Kole and his daughter helped set up an unofficial triage area to take care of victims on the east side of the concert grounds. He said he called his dispatch to set up a staging area nearby for medical units to report to.
“The civilians were amazing coming together, listening to directions, staying calm, doing what they can,” Kole said.
Kole and his daughter went to their first counseling session Monday. He urged others who helped with the rescue effort to do the same.
“She knew I had to go”
Jesse Gomez, a firefighter with the Clark County Fire Department, was at the concert with family.
They were on the left side of the stage when bullets started to spray the festival grounds. As they were running for the exit, Gomez saw a woman on the ground who was bleeding from the head.
He stopped to help the woman as his family ran away. After he and a group got the woman away from the concert, he told his wife he was going to stay.
“She said I had the keys, so I ran back to the car and I handed her the keys and she begged me not to go,” Gomez said. “It was probably one of the hardest decisions I’ve ever made, but she knew I had to go.”

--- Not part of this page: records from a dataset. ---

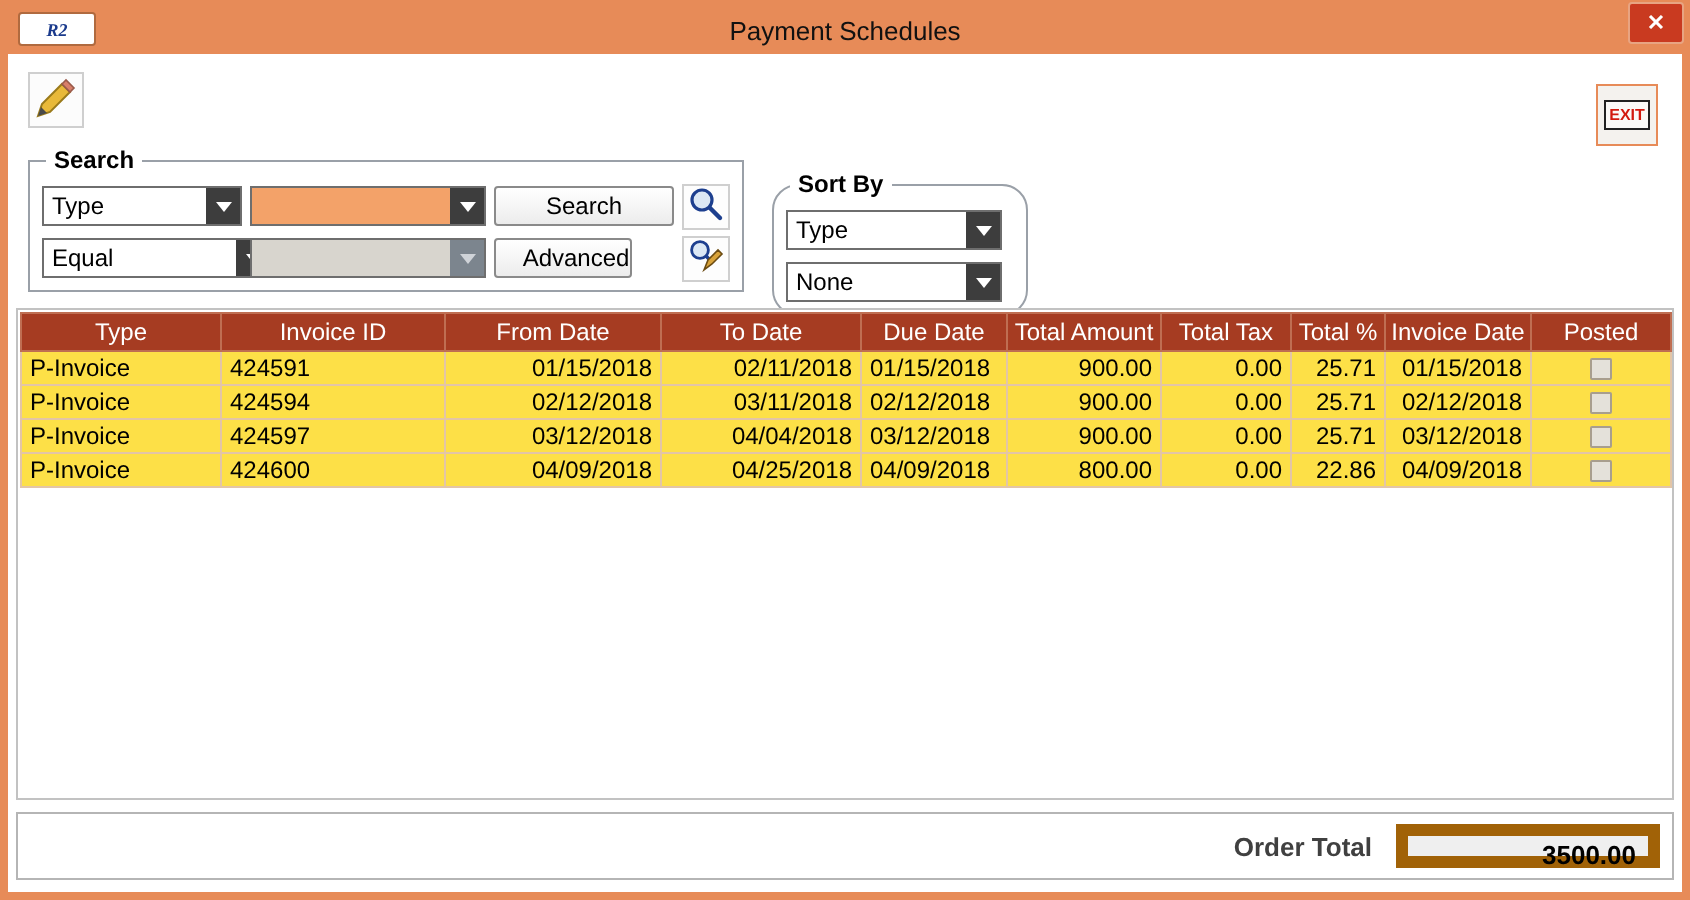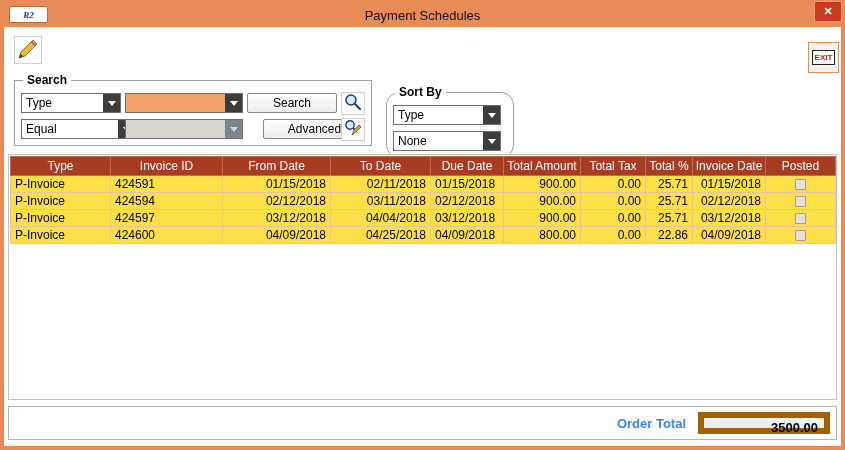"EXIT" .exit-btn { right: 2px -> 12px }
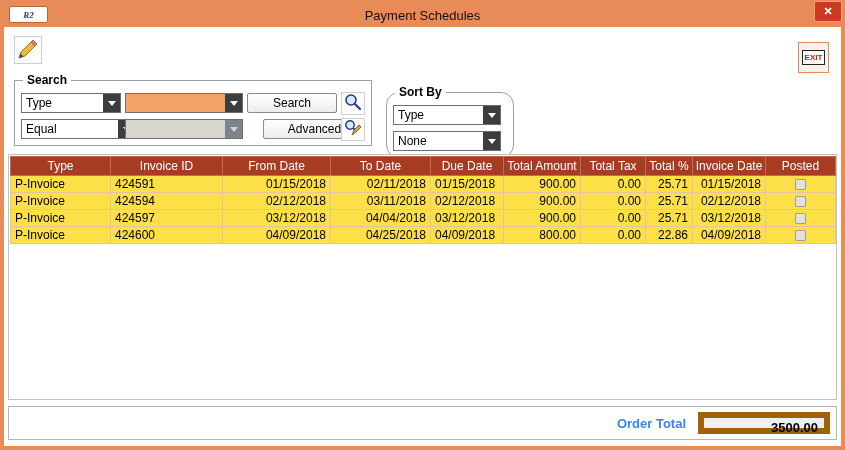"Advanced" div.btn { left: 248px -> 232px; width: 90px -> 69px }
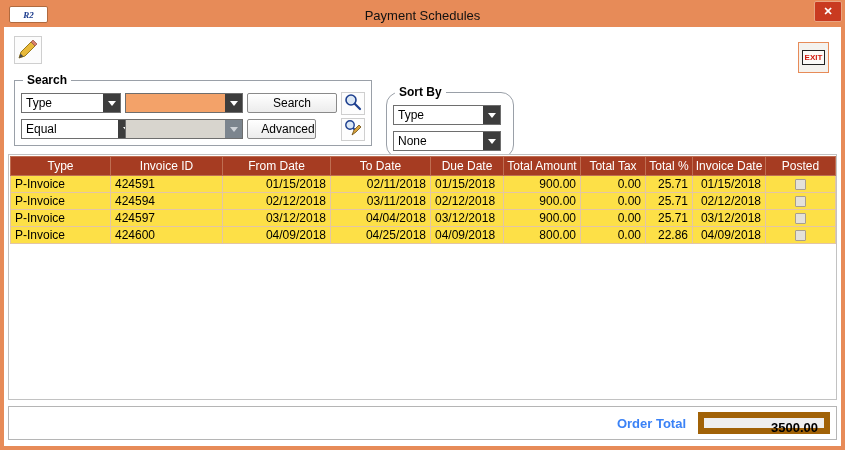"Order Total" .footer-label { color: #3b82f6 -> #404040 }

He said his wife took a stranger from Texas who had been shot in the back to the emergency room. She later looked him up on social media, and he is expected to be released from the hospital.
Gomez returned to the scene and started taking people to the street with another man as the shooting continued. He didn’t know where the gunfire was coming from, but it sounded close.
He then called his dispatch and helped direct concertgoers out of east side of the music venue.
“It was incredible how many people stayed to help,” Gomez said, adding that there were off-duty firefighters, nurses, EMTs and police officers assisting in the effort.
People were using fences, tarpaulins and trash cans to carry the wounded from the concert grounds, Gomez said.
There were people who didn’t want to leave their dead loved ones behind, he said, so he had to convince them to run for their lives.